● What the task asks
Transcribe only what runs from the line including "Permission Field Manager" through the last line of the entries, exactly as it appears.

● Task input
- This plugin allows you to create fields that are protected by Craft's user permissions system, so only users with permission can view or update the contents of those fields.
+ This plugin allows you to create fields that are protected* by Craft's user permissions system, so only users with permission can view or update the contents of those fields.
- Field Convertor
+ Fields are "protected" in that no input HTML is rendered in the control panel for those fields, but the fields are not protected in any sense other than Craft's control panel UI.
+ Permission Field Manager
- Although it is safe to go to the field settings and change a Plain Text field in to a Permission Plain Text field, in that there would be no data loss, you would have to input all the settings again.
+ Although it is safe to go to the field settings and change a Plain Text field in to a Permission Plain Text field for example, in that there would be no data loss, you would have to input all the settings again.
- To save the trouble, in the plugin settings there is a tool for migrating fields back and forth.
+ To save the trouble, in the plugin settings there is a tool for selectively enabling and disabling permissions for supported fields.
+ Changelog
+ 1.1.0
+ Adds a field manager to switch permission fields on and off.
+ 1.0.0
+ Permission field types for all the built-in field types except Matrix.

● Response
+ Permission Field Manager
- Although it is safe to go to the field settings and change a Plain Text field in to a Permission Plain Text field, in that there would be no data loss, you would have to input all the settings again.
+ Although it is safe to go to the field settings and change a Plain Text field in to a Permission Plain Text field for example, in that there would be no data loss, you would have to input all the settings again.
- To save the trouble, in the plugin settings there is a tool for migrating fields back and forth.
+ To save the trouble, in the plugin settings there is a tool for selectively enabling and disabling permissions for supported fields.
+ Changelog
+ 1.1.0
+ Adds a field manager to switch permission fields on and off.
+ 1.0.0
+ Permission field types for all the built-in field types except Matrix.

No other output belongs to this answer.